State Senate Passes Complicated Education Bill

Senator Ives
Senator Kathleen O’Connor Ives

BOSTON – The State Senate passed legislation on Thursday, by a 22-13 vote, which seeks to help students in all public schools in the Commonwealth.

Senate Bill 2203 “An Act Enhancing Reform, Innovation and Success in Education,” or The RISE Act, renews the Commonwealth’s commitment to education by ensuring adequate funding of the public school system by implementing recommendations of the Foundation Budget Review Commission and passing important reforms to charter school policy.

Under this legislation, the charter school cap lift would be tied to funding the Foundation Budget Review, allowing the increase of the charter school cap to be proportional to funding. Once the Foundation Budget Review Commission’s recommendations are fully funded, the charter school cap lift is frozen if district mitigation is not fully funded.

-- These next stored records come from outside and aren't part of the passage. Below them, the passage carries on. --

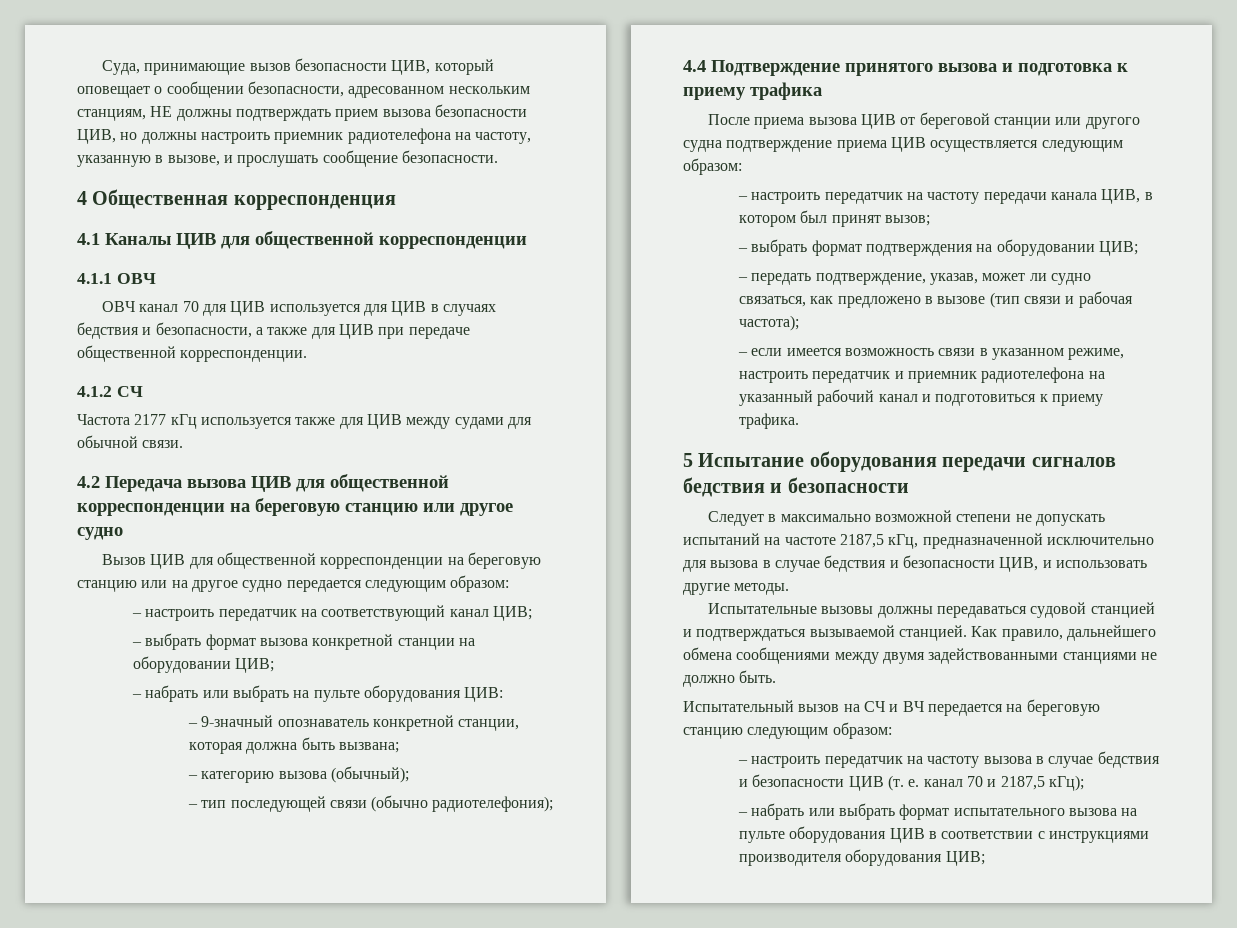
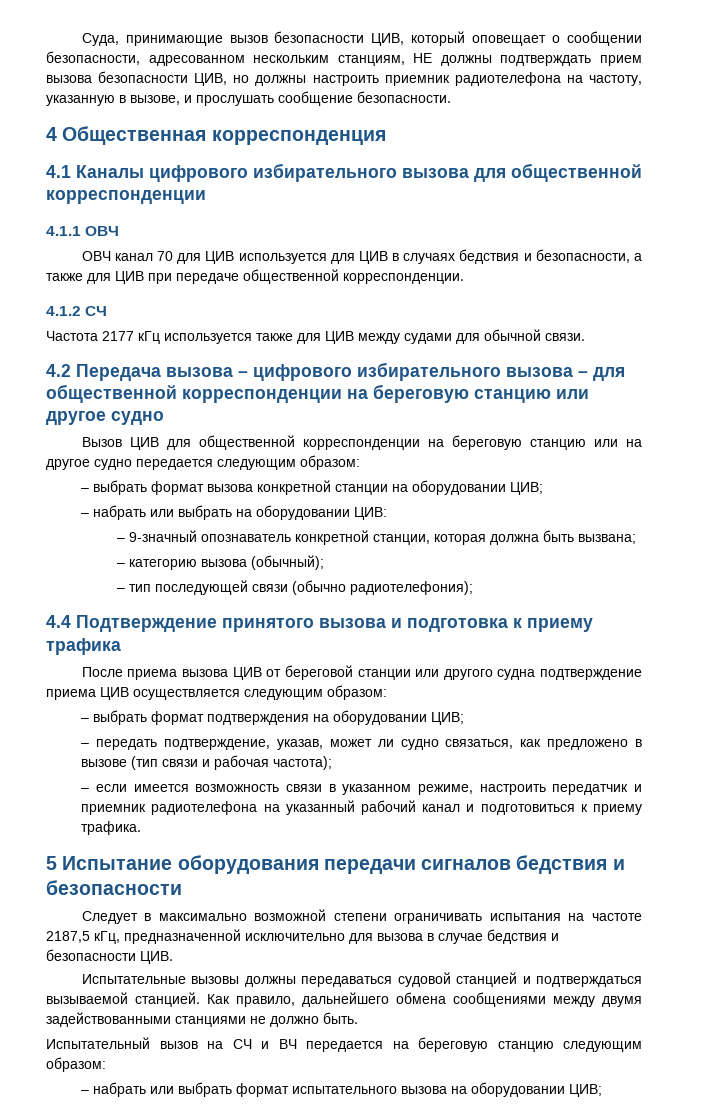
- 4.1 Каналы ЦИВ для общественной корреспонденции
+ 4.1 Каналы цифрового избирательного вызова для общественной корреспонденции
- 4.2 Передача вызова ЦИВ для общественной корреспонденции на береговую станцию или другое судно
+ 4.2 Передача вызова – цифрового избирательного вызова – для общественной корреспонденции на береговую станцию или другое судно
- – настроить передатчик на соответствующий канал ЦИВ;
- – набрать или выбрать на пульте оборудования ЦИВ:
+ – набрать или выбрать на оборудовании ЦИВ:
- – настроить передатчик на частоту передачи канала ЦИВ, в котором был принят вызов;
- Следует в максимально возможной степени не допускать испытаний на частоте 2187,5 кГц, предназначенной исключительно для вызова в случае бедствия и безопасности ЦИВ, и использовать другие методы.
+ Следует в максимально возможной степени ограничивать испытания на частоте 2187,5 кГц, предназначенной исключительно для вызова в случае бедствия и безопасности ЦИВ.
- – настроить передатчик на частоту вызова в случае бедствия и безопасности ЦИВ (т. е. канал 70 и 2187,5 кГц);
- – набрать или выбрать формат испытательного вызова на пульте оборудования ЦИВ в соответствии с инструкциями производителя оборудования ЦИВ;
+ – набрать или выбрать формат испытательного вызова на оборудовании ЦИВ;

Importantly, an amendment offered by Senator Michael O. Moore and supported by Senator Kathleen O’Connor Ives, would require that a school committee or other elected municipal governing body vote to approve a charter school. If a local school district does not approve the charter, the state’s Department of Education may approve the charter, but under those circumstances the state would have to assume the cost of the charter.

Should a community approve a charter school proposal, this legislation encourages greater collaboration between district and charter schools. Charter school proposal applicants would be required to meet with district superintendents and hold a public hearing where members of the community may thoroughly vet proposals. The Board of Elementary and Secondary Education would be required to consider the findings of these hearings and to heed the advice of the district superintendent regarding the impact on the district’s students.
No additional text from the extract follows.